Total Training for the Half Marathon

A challenge is provided by the half marathon distance beyond the popular 10K while allowing for more flexibility than marathon training. The training period is three months (versus five for the marathon), and healing is appreciably quicker than for the marathon. This happy news means you could run several half marathons during an individual race season.

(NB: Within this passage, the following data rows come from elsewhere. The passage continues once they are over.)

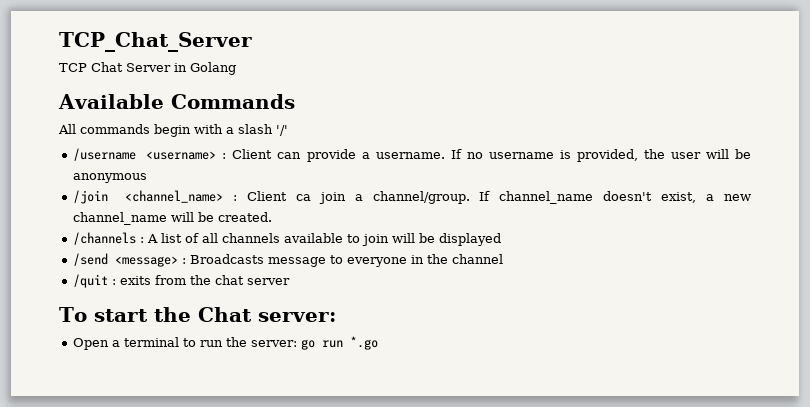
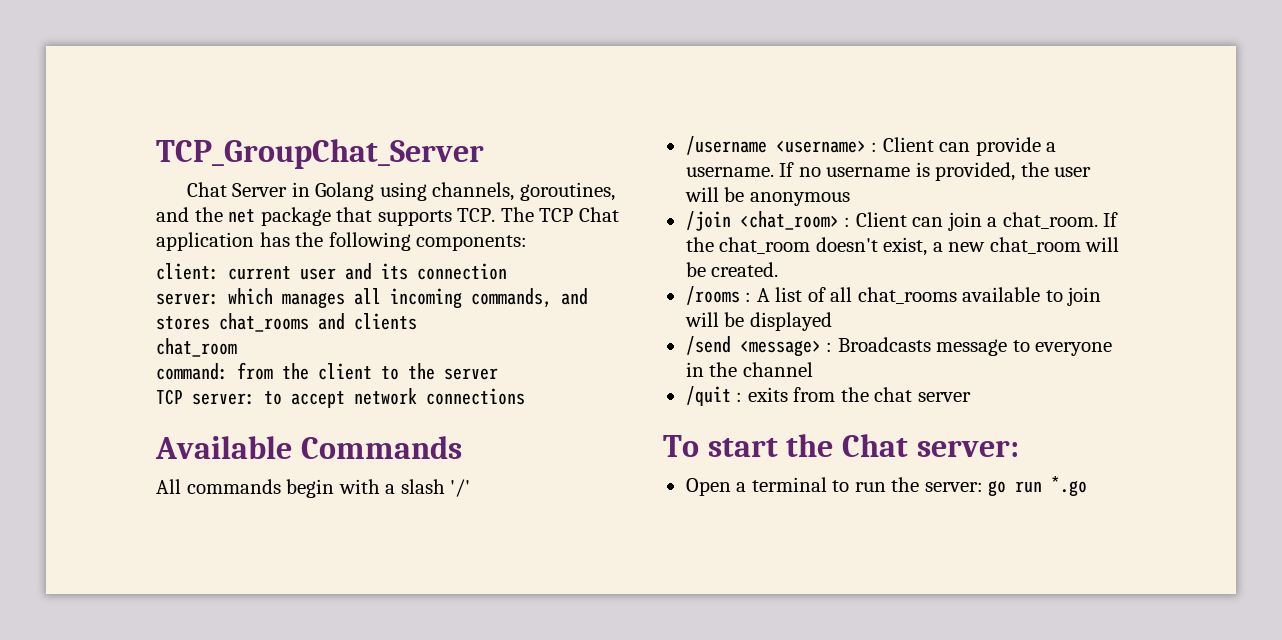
- TCP_Chat_Server
- TCP Chat Server in Golang
+ TCP_GroupChat_Server
+ Chat Server in Golang using channels, goroutines, and the net package that supports TCP. The TCP Chat application has the following components:
+ client: current user and its connection
+ server: which manages all incoming commands, and stores chat_rooms and clients
+ chat_room
+ command: from the client to the server
+ TCP server: to accept network connections
- /join <channel_name> : Client ca join a channel/group. If channel_name doesn't exist, a new channel_name will be created.
+ /join <chat_room> : Client can join a chat_room. If the chat_room doesn't exist, a new chat_room will be created.
- /channels : A list of all channels available to join will be displayed
+ /rooms : A list of all chat_rooms available to join will be displayed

Training for the half marathon is also a great stepping stone on your way to a first marathon. The half is a perfect method to find out whether you enjoy going the long distance and prepares you for the marathon’s mental and physical challenge. It’s the best dress rehearsal. Remember, naturally, that there’s no such thing as a one-size-fits-all training program. While the programs offered here are dependable and solid, you should don’t hesitate to tinker together and make them your own. Accommodate them to your own rhythms.

Motivation:

Building mental stamina is crucial. It’s one thing to be inspired to begin training. It’s another to stay inspired each and every day. Developing the proper mindset and staying inspired is essential to crossing the finish line with a grin in your face and enjoying training.

Goals:

Complete time goals, weight loss goals, “just complete” goals…we all have a reason(s) for desiring to run a half marathon. If your only purpose is to shed weight, good luck. You’re likely to quit. You might be likely to quit just like so many individuals who join health clubs each year for the exact same reason only to stop going after finding little effects in little time. You must have the right aims and reasons for running to be able to be successful.

Wear the right tools:

Treat your feet to some great pair of running shoes (or three!). Running shoes is going to function as the most important piece of gear. Shoes are designed to fit feet with pronation, distinct arches, and more. See with a local specialty running shop to get the best shoes for your own feet.

Nutrition:

Carbohydrates supply the fuel runners need. During half marathon training , should come from carbohydrates, especially complex carbohydrates. 10% should come from protein (you want 0.5 to 0.7 grams per pound of your body weight each day). 20-25% of your total calories should come from unsaturated fats. Be sure to get the nourishment you must keep you strong and allow for adequate recovery.

Recovery:

Clearly, it is important to run for half marathon training, but healing is equally important. Each day should not be run by you. Your body has to rest between runs so it can recover from one run to another, getting more powerful between each run. Nutrition and eating the right foods at the right time also playan important role in healing. Take recovery days as serious as your running days.

Hydration:

On runs of an hour or more, take fluids with you and use up 6-8 oz. every 20 minutes. During pre-training and marathon training, weigh yourself before and after and get your body weight back to the weight it was before the run by sports drink or drinking water within the first hours after the run.

Avoiding Injury:

Use your non-running days to rest and recover. Ice in knees or shins, especially down any soreness (most common) four times daily for 15-20 minutes. Harms frequently sneak up without warning. Doing all the right things right will minimize your likelihood of harm.

Pre-Training:

Before you begin half marathon training, you must be able to run for at least 30 minutes without stopping. Space is unimportant right now. You only need to get your body used to running.

Combinations of run/walks are excellent to use during pre-training because they still your body into the exercise and minimizes the possibility of experiencing a running harm.

It’s also a great idea at this point to go ahead and choose a half marathon and get signed up!

Training:

Each week should be slowly increased by your mileage. As a general rule, total weekly mileage must not rise by more than 10% from week-to- . Completing a run of 10 -12 miles before the race will be enough to prepare you for the end. You should then taper off in the final weeks before the half marathon to allow your body to recover from training and thus you’ll not be weak on the big day.